The succession order of Kelantan sultanate is determined by agnatic primogeniture. No female may become ruler, and female line descendants are generally excluded from succession. According to Laws of the Constitution of Kelantan (in Malay language: Undang-undang Tubuh Perlembagaan Negeri Kelantan), the Sultan of Kelantan must be Malay, royal in blood, descendant of the Kelantan sultanate, male and a Muslim. The crown prince is also subjected to the same rule.
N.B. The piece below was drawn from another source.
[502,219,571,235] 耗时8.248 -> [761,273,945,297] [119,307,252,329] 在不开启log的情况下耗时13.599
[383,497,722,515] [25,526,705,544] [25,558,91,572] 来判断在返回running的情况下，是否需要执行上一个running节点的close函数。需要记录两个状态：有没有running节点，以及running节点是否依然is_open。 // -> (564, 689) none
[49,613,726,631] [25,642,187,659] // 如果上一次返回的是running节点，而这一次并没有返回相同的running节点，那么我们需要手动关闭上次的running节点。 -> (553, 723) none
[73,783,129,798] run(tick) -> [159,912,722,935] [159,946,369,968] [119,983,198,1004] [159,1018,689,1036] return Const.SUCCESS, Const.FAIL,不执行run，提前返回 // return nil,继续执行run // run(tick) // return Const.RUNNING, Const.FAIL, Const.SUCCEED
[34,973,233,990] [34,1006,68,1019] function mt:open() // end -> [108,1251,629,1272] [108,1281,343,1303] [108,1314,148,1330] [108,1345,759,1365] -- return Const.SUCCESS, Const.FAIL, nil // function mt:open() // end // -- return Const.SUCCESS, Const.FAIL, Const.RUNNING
The constitution states that the Sultan must come from the line of Sultan Ismail Petra, only if there are no longer eligible descendant of him, then the sultan should be chosen from the descendants of Sultan Yahya Petra and so on.

The order of the descendants, in descending order of degree of kinship : Sultan Ismail Petra, Sultan Yahya Petra, Sultan Ibrahim, Sultan Ismail, Sultan Muhammad IV.

=== Current order of succession ===

The current order of succession is as follow:

- Sultan Ismail Petra (1949–2019)
  - Sultan Muhammad V (born 1969)
    - (-) Tengku Ismail Leon Petra (born 2019)
  - (-) Tengku Muhammad Fa-iz Petra (born 1974)
    - (-) Tengku Muhammad Johan Petra (born 2023)
  - (1) Tengku Muhammad Fakhry Petra, Tengku Mahkota, the Crown Prince (born 1978)

 - previous Sultan
 - current Sultan

==List of dynasties and rulers==

===Sultans and Rajas of the Malay Kingdom of Langkasuka Dynasty===
- 1267–1339: Raja Sang Tawal (Abdullah), Raja of Langkasuka, elder son of Raja Sakranta, Maharaja of Jawaka. Defeated by the Siamese in 1295 and fled from Ligor after losing Singgora, finally settling in Kelantan here he established a new capital
- 1339–1362: Sultan Mahmud Shah ibnu 'Abdu'llah, Raja of Langkasuka and Kelantan, son of Paduka Sri Sang Tawal
- 1362–1418: Sultan Baki Shah ibni al-Marhum Sultan Mahmud Shah, Raja of Chermin, son of Sultan Mahmud ibnu Abdullah, Raja of Langkasuka and Kelantan
- 1418–1429: Sultan Sadik Muhammad Shah ibni al-Marhum Sultan Baki Shah [Maulana Nenggiri]
- 1429–1467: Sultan Iskandar Shah ibni al-Marhum Sultan Baki Shah
- 1467–1522: Sultan Mansur Shah I ibni al-Marhum Sultan Iskandar Shah
- 1522–1526: Sultan Gombak Shah ibni al-Marhum Sultan Mansur Shah
- 1526–1547: Sultan Ahmad Shah son of Raja Muda Mansur Shah II son of al-Marhum Sultan Gombak Shah. Succeeded on the death of his grandfather
- 1547–1561: Sultan Mansur Shah III ibni al-Marhum Sultan Ahmad Shah
- 1561–1565: Sultan Ibrahim Shah ibni al-Marhum Sultan Mansur Shah III (first time)
- 1565–1570: Raja Umar bin Raja Ahmad bin Raja Muhammad ibni Sultan Gombak Shah, Raja Muhammad bith in of (Terengganu)
- 1570–1579: Paduka Sri Sultan Ibrahim Shah ibni al-Marhum Sultan Mansur Shah III (second time)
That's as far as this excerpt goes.